- Still frame of Fruit Love Island episode 1.
- Genre: Drama
- Based on: Love Island by ITV Studios (2015)
- Original language: English
- No. of seasons: 2
- No. of episodes: 28

Production
- Running time: 2–4 minutes
- Production company: ai.cinema021

Original release
- Network: TikTok
- Release: March 13 – March 28, 2026

= Fruit Love Island =

AI-generated web series

Fruit Love Island is an AI-generated microdrama web series published on TikTok and YouTube. It uses a mobile-first, vertical video format. The series combines various types of generative AI, including those for visuals, voice-overs, and script generation. It launched on March 13, 2026, and amassed more than 3 million followers in nine days, with more than 300 million total views. The episodes averaged over 10 million views. The series' creator, known anonymously as the TikTok account @ai.cinema021, halted production of new episodes on March 28, 2026.

==Format==

Episode 1 of Fruit Love Island

The series follows anthropomorphized fruits participating in a dating reality show similar to Love Island. The contestants reside together at a villa on the island, as they do in the original series; Fruit Love Island also likewise challenges contestants against one another in various activities.
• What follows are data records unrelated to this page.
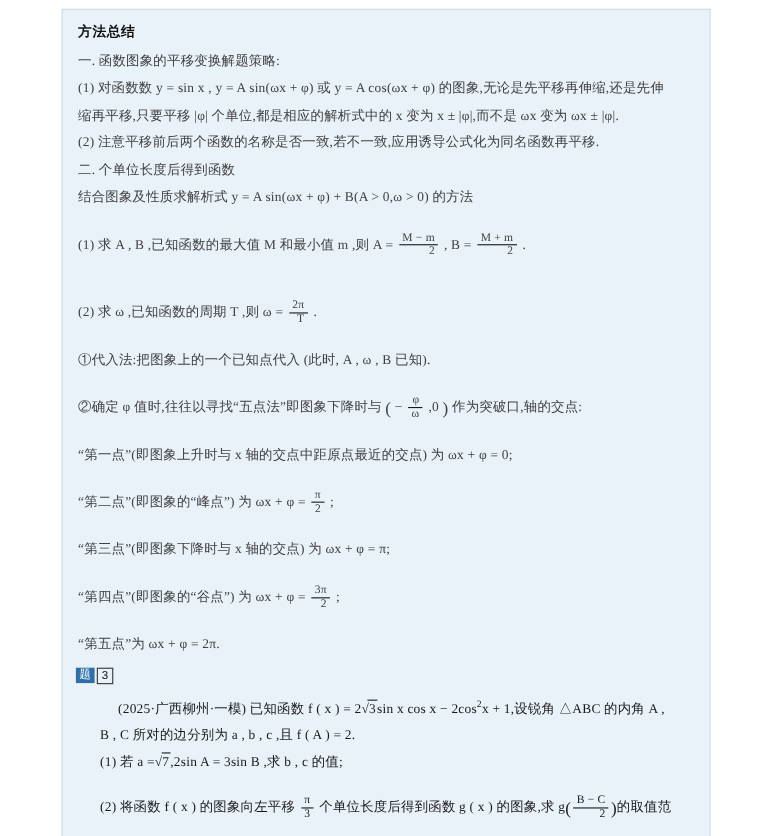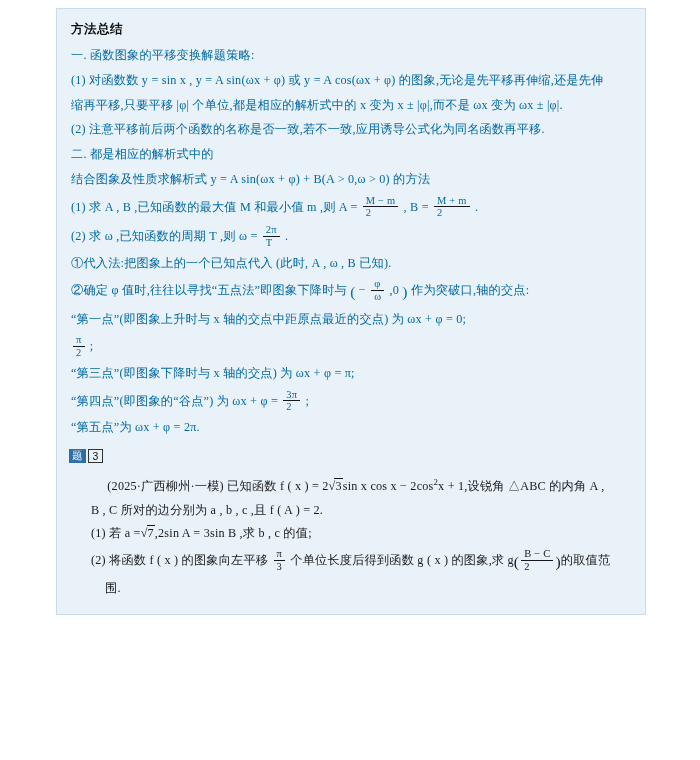"一. 函数图象的平移变换解题策略:" .line { color: #0369a1 -> #404040 }
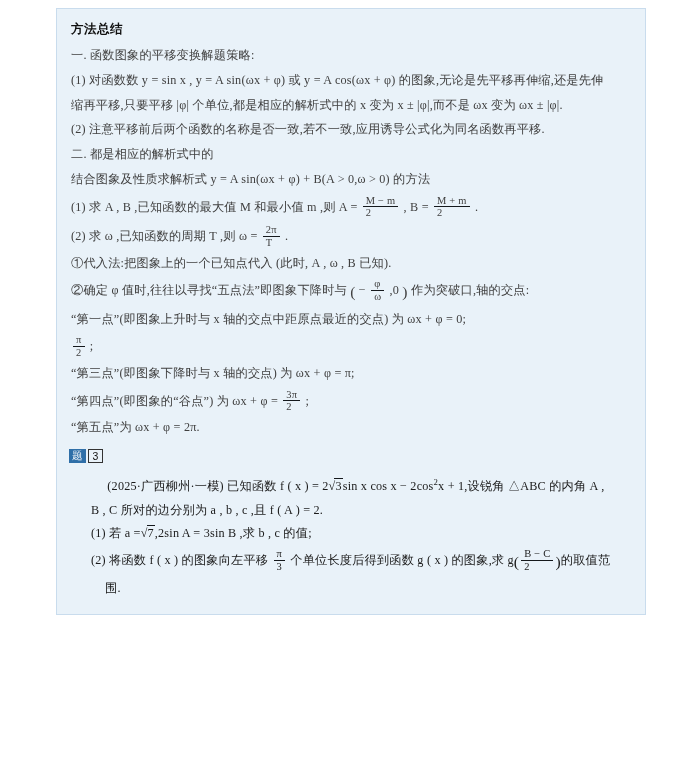"二. 都是相应的解析式中的" div.line { text: 都是相应的解析式中的 -> 个单位长度后得到函数 }
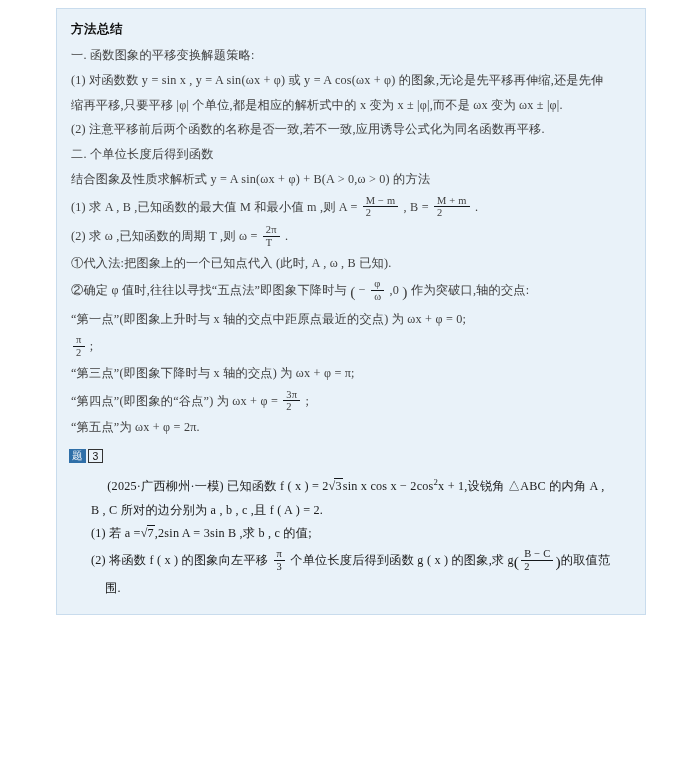"M − m" .frac { margin: 0 2px -> 16px 2px; text-align: left -> right }
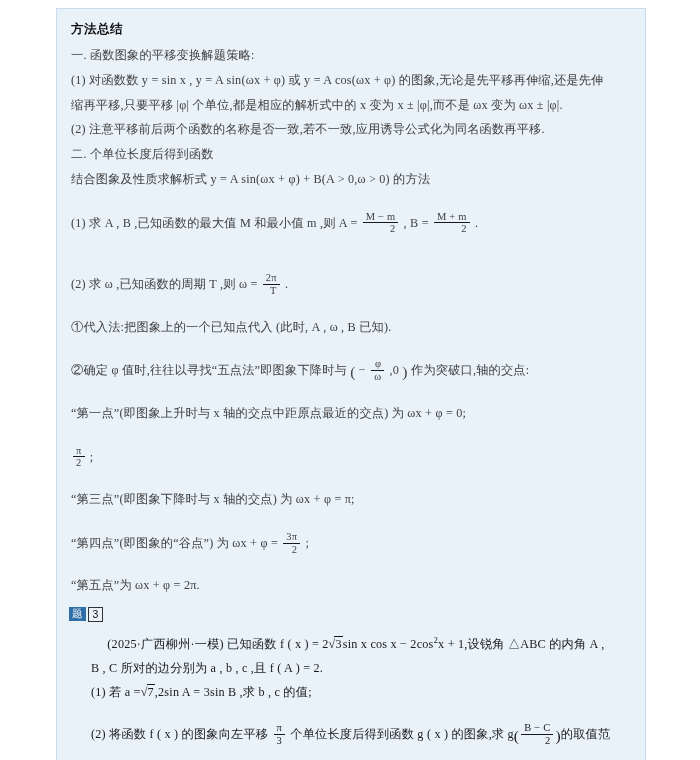"“第二点”(即图象的“峰点”) 为 ωx + φ" span { html: none -> <span>“第二点”(即图象的“峰点”) 为 ωx + φ =</span> }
The series featured one multi-part special event, entitled "Casa Amor", a parody of Love Islands special event of the same name. The series also featured events that allowed the audience to vote on outcomes, such as deciding which of the proposed new contestants should join the villa. The vote usually took place in a Google Form.

==Reception==
Fruit Love Island was subject to widespread criticism despite its rapid growth. The series has been described as "the perfect example of AI slop".

Amaya Espinal, winner of Love Island USA season 7, stated that she would "never watch it" and that the characters were "her enemy". Two contestants from Love Island USA season 6, however, JaNa Craig and Kaylor Martin, appeared to enjoy the AI-generated spin-off.

Some other celebrities, like Joe Jonas and Zara Larsson, expressed their interest in the series via TikTok posts. Jonas wrote in a comment that he was "worried about watermelina" and Larsson wrote "sorry I can't hang out today, I gotta see what's happening with choclatina and strawberto". Larsson's post was deleted following widespread negative reactions from her followers.

The creator is known anonymously as "ai.cinema021" or "AI Cinema", and their true identity remains unconfirmed. Several online personalities have claimed that they originally created the series.

Towards the end of the series, TikTok began removing episodes from its platform, after which the creator pledged to continue the series on YouTube. The series was ended on March 28, 2026, when ai.cinema021 posted a series of rants on their TikTok story.